Depuis l’automne, la peur ne fait que monter, en raison des menaces répétées de sécession de la Republika Srpska. « Il ne peut pas y avoir de sécession pacifique, comme l’évoque Milorad Dodik, le dirigeant serbe », assure Azem Aletović. « Nous savons ce que cela voudrait dire : des violences, des massacres et un nouvel exode. »
Tensions autour des sanctions contre la Russie
Les habitants de Janja vivent suspendus aux nouvelles qui arrivent d’Ukraine. « Si Poutine le veut, il peut ouvrir un second front dans les Balkans, chez nous, en Bosnie-Herzégovine. S’il gagne la guerre en Ukraine, ou bien au contraire, pour faire diversion, s’il sent qu’il perd la partie. » (...)
Côté bosniaque, la guerre en Ukraine réveille les traumatismes du précédent conflit. (...)

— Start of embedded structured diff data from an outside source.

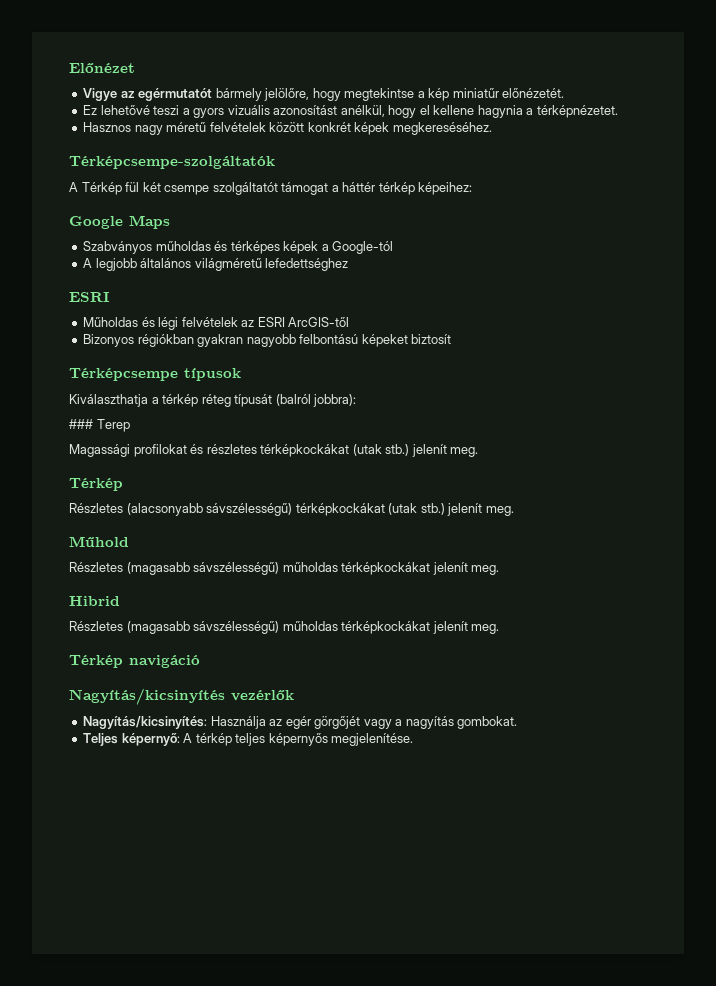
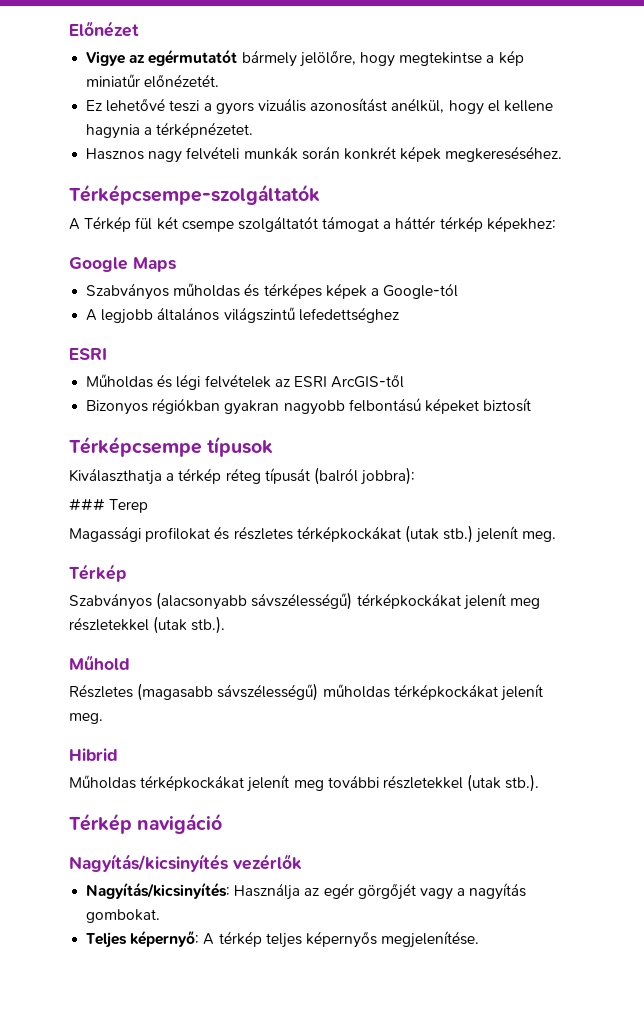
- Hasznos nagy méretű felvételek között konkrét képek megkereséséhez.
+ Hasznos nagy felvételi munkák során konkrét képek megkereséséhez.
- A Térkép fül két csempe szolgáltatót támogat a háttér térkép képeihez:
+ A Térkép fül két csempe szolgáltatót támogat a háttér térkép képekhez:
- A legjobb általános világméretű lefedettséghez
+ A legjobb általános világszintű lefedettséghez
- Részletes (alacsonyabb sávszélességű) térképkockákat (utak stb.) jelenít meg.
+ Szabványos (alacsonyabb sávszélességű) térképkockákat jelenít meg részletekkel (utak stb.).
  Hibrid
- Részletes (magasabb sávszélességű) műholdas térképkockákat jelenít meg.
+ Műholdas térképkockákat jelenít meg további részletekkel (utak stb.).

De nouveau, nombre d’habitants font des stocks de pâtes ou de farine, mais pour le coup, c’est surtout la peur de l’inflation galopante qui risque de créer des pénuries. Les médias y ont leur part. (...)
Alors que la Bosnie-Herzégovine s’enfonce dans la peur, la mission militaire européenne Eufor, déployée depuis 2004 en remplacement des troupes de l’Otan, qui étaient présentes dans le pays depuis la fin de la guerre, a décidé de doubler ses effectifs, les passant de cinq cents à mille hommes, à titre « préventif ». « Et je n’aurais rien contre une présence d’Eufor dans une zone mixte comme notre village de Janja », lâche Azem Aletović.